Nurse Stephanie Fiduk quit her nursing job in Orange County, California to volunteer with Mercy Ships onboard the world’s largest private hospital ship. She’s been volunteering for several months at a time since 2012. Stephanie pays monthly room and board fees to volunteer, raising support from friends, family and others so that she can donate her time and skills to the patients helped by Mercy Ships.
Stephanie has worked as a ward leader for the specialized surgeries that Mercy Ships does for women who suffered from childbirth injuries that left them incontinent. You may “meet” her in this short clip where she discusses one of those women. We also had the pleasure to ask her a few questions:
What inspired you to get involved with Mercy Ships?
When I started pursuing a career in nursing I was inspired by stories of nurses volunteering abroad in poverty stricken areas. I loved the idea of being able to use my skills as a nurse to experience other cultures and help people in need. I put it in the back of my mind knowing I needed some years of experience before being able to go. Four years passed, and I was feeling too comfortable with life in Orange County. Something in my heart told me it was time to go; to be uncomfortable; to live and work for something other than my own personal gain. So I went.

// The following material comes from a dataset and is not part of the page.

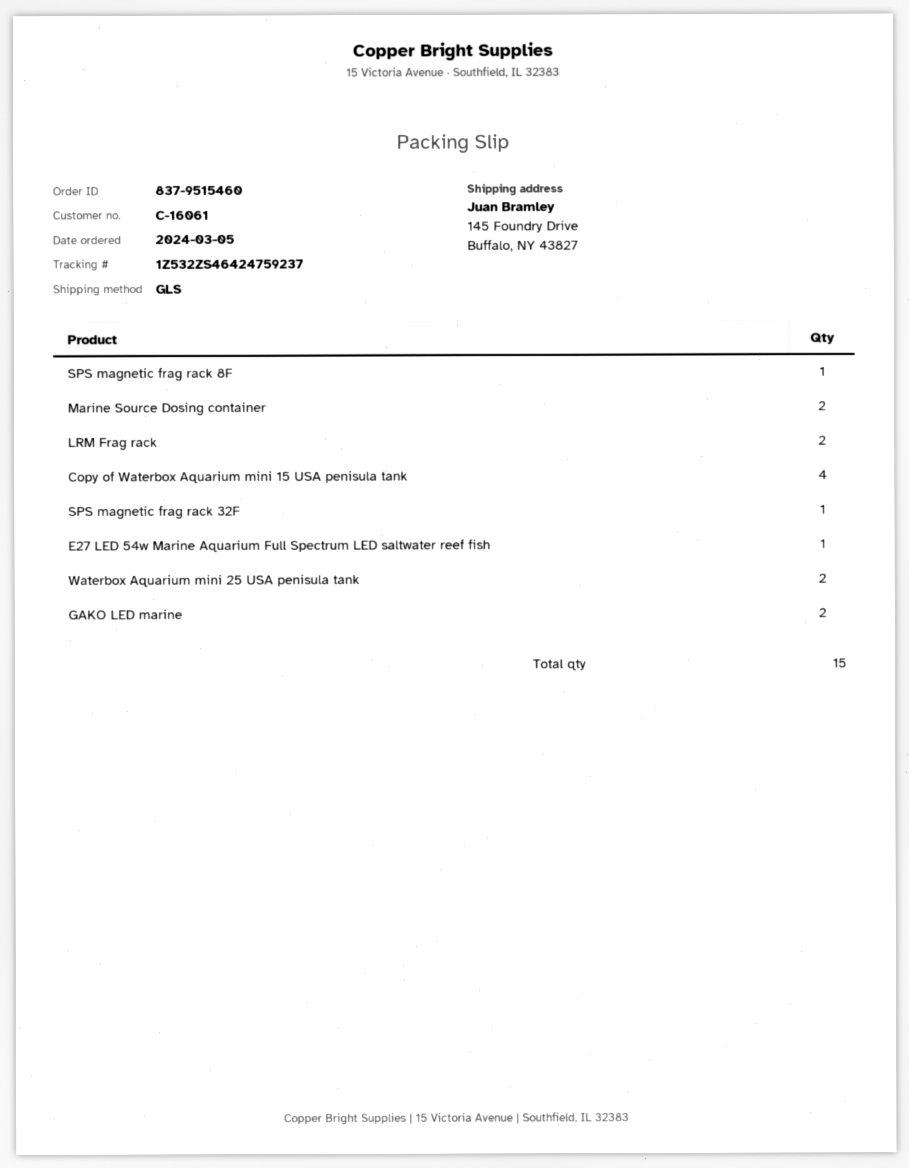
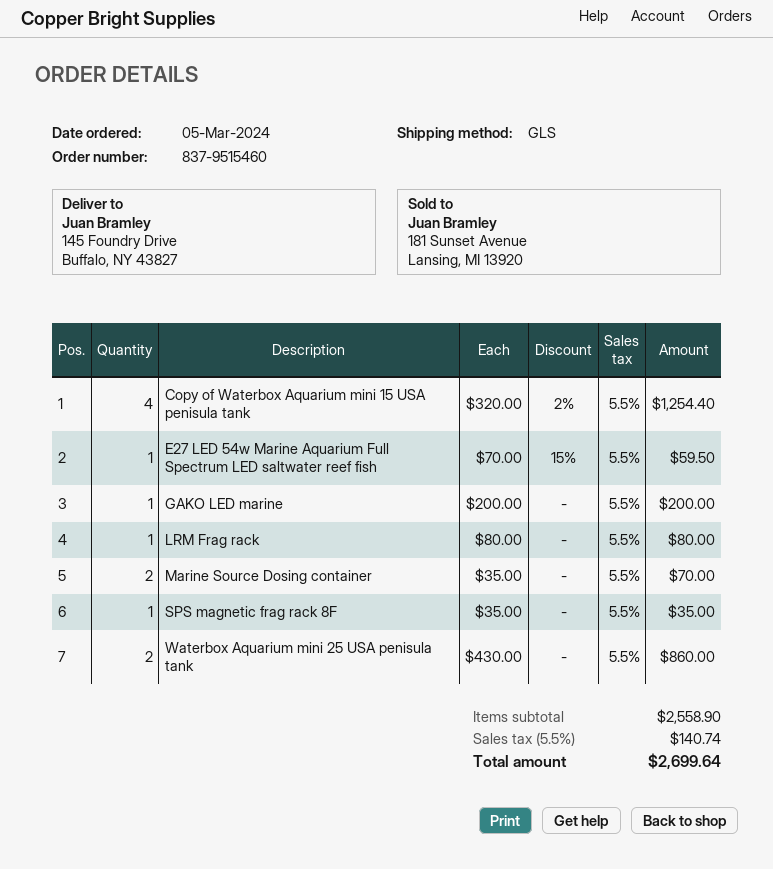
LRM Frag rack: 2 -> 1
SPS magnetic frag rack 32F: 1 -> none
GAKO LED marine: 2 -> 1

What has been the hardest part?
I’ve been working with Mercy Ships for four years now. Every year brings different challenges as I grow personally, professionally and my surroundings change. The hardest part about living on the ship is friendship. Let me explain. You live and work alongside 400 people from all over the world. Friendships are formed under a pressure cooker as we bond from shared experiences, living in close quarters, and the highs and lows of working with patients who have little to no access to medical care. We’re all here for the same purpose, and it creates life-long friendships. The hard part comes when your friends leave, and live on the other side of the world. But the beautiful thing about the ship is that it draws people back, so goodbye is more like “see you later.”
What are some of your favorite moments or memories of working on the ship?
This is probably one of the hardest questions to answer. There have been so many moments over the past four years, I don’t even know where to begin or end! When I think of all the memories, and little moments on the wards they all boil down to joy and laughter with the patients. Take, for instance, the time when a patient had to go into isolation before surgery for an infected burn. For the West African community-focused culture, isolation was torture! To cheer her up because she did not like being away from all the other patients on the ward, we had a dance party outside her room. It was the first smile and laugh we heard in weeks. Or the dance parties with the patients, nurses, and crew on board celebrating the healing of women suffering from childbirth injuries. The drums and singing could be heard throughout the ship, often drawing people out of their offices to come and join in the celebration. And last but not least, all the “play therapy.” As nurses in the states we forget the healing power of bubbles, stickers, and laughter – and this isn’t limited to just the pediatric patients!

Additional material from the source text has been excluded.